I pushed back from the table and stood. I was not okay with Enzo telling me what to do. Who to see or where to go. Since we’d started dating, my choices had been restricted enough, and I was over it. “Do you realize how much I’ve given up to be with you?”

He jerked his head back and tossed his napkin on the table. “Excuse me?”

That had come out wrong. But now that I’d said the words, there was no taking them back. Besides, in a sense, they were true.

“I just—” I sighed, feeling defeated. Exhausted. Overwhelmed. Alone.

“I’m sorry you feel like it’s such a sacrifice to be with me,” he sneered, anger and hurt bleeding through his words.

“I’m not. That’s not what I meant.” He’d somehow turned this around to where I felt guilty.

He scoffed. “No? What did you mean then? Because I’ve given you everything, uccellina. A beautiful home. A car. Anything you could ever want is yours.”

Wow. I blinked a few times, taken aback by his statement. Did he not know me at all?

“That’s just it. I don’t care about things. I want to be able to go to a bakery with my friends without being photographed. I want to be able to do my job without being followed. I want my freedom.”

He clenched his jaw so hard I thought he might crack a molar. “No one’s forcing you to stay.”

My heart was in my throat. “Tell me the truth, Enzo.” I crossed my arms over my chest. “If there was no baby, would we even be together?”

His nostrils flared, and he stood and stalked toward me. “I can’t believe you’d ask me that.”

“And I can’t believe you’d try to tell me who I can and cannot see.” I massaged my temples, a headache building. “That isn’t love. Love is trust.”

This was why I dated the bad boys. Because if I was never emotionally invested, I could never get hurt. But I’d let Enzo in. I’d trusted him. I loved him. And I couldn’t imagine my life—or Aiden’s—without him.
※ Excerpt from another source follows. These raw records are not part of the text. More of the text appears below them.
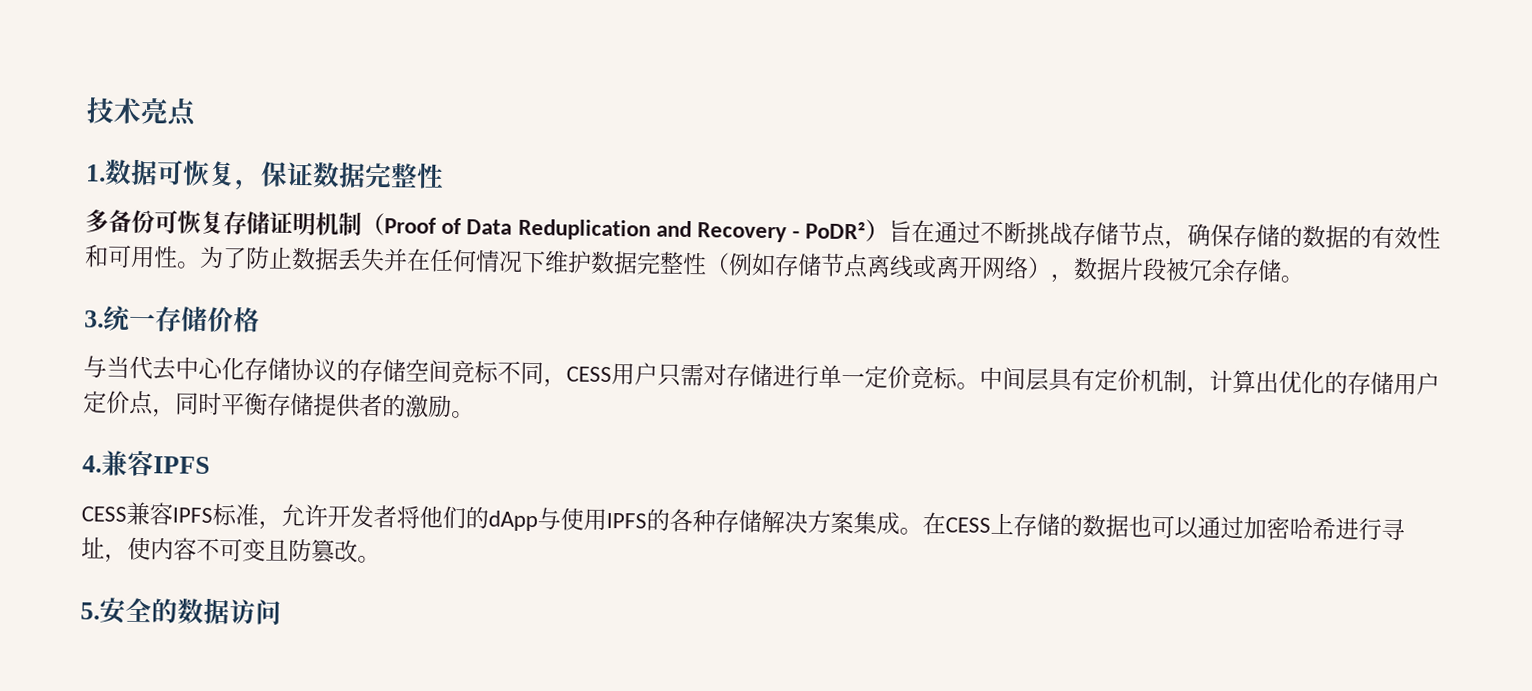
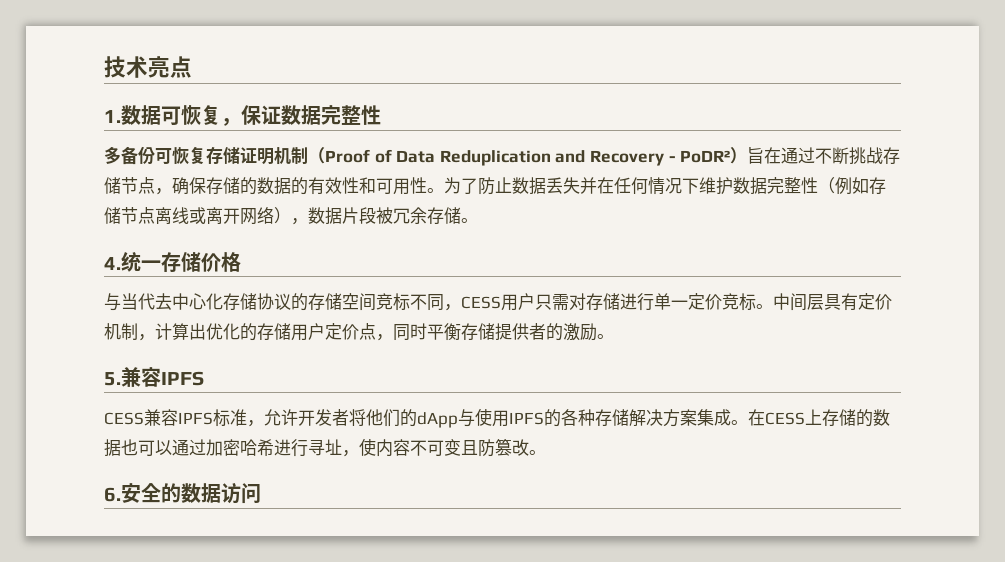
- 3.统一存储价格
+ 4.统一存储价格
- 4.兼容IPFS
+ 5.兼容IPFS
- 5.安全的数据访问
+ 6.安全的数据访问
But he’d never actually answered my question. When he still didn’t say anything, I turned and headed for the bedroom. My heart ached. I just wanted to go to sleep and pretend this day had never happened.

* * *

“Oh, Juliana,”I sighed, lifting my hands to my lips. I was overcome with emotion, and I wanted to blame it on my hormones, but I knew it was more than that.

Ever since the fight, things had been tense between Enzo and me. It didn’t help that we were both stubborn. Both stressed. I knew he was under a lot of pressure, but I’d wanted something… I don’t know. More.

He’d been in Italy the past two weeks, training, and I’d been miserably alone. I was so pregnant it was uncomfortable, and I was counting down the days until Aiden was born. Between the time difference and Enzo’s busy schedule, we barely had time to talk. Even so, it felt as if he was avoiding me.

“Aw.” Juliana hugged me to her. “I’m so glad you like it.”

I nodded and tried to focus on being present in this moment. I fingered the silver design of my bracelet, feeling as if the path of my life had just veered off course again. And I tried to remind myself that that was okay. Normal.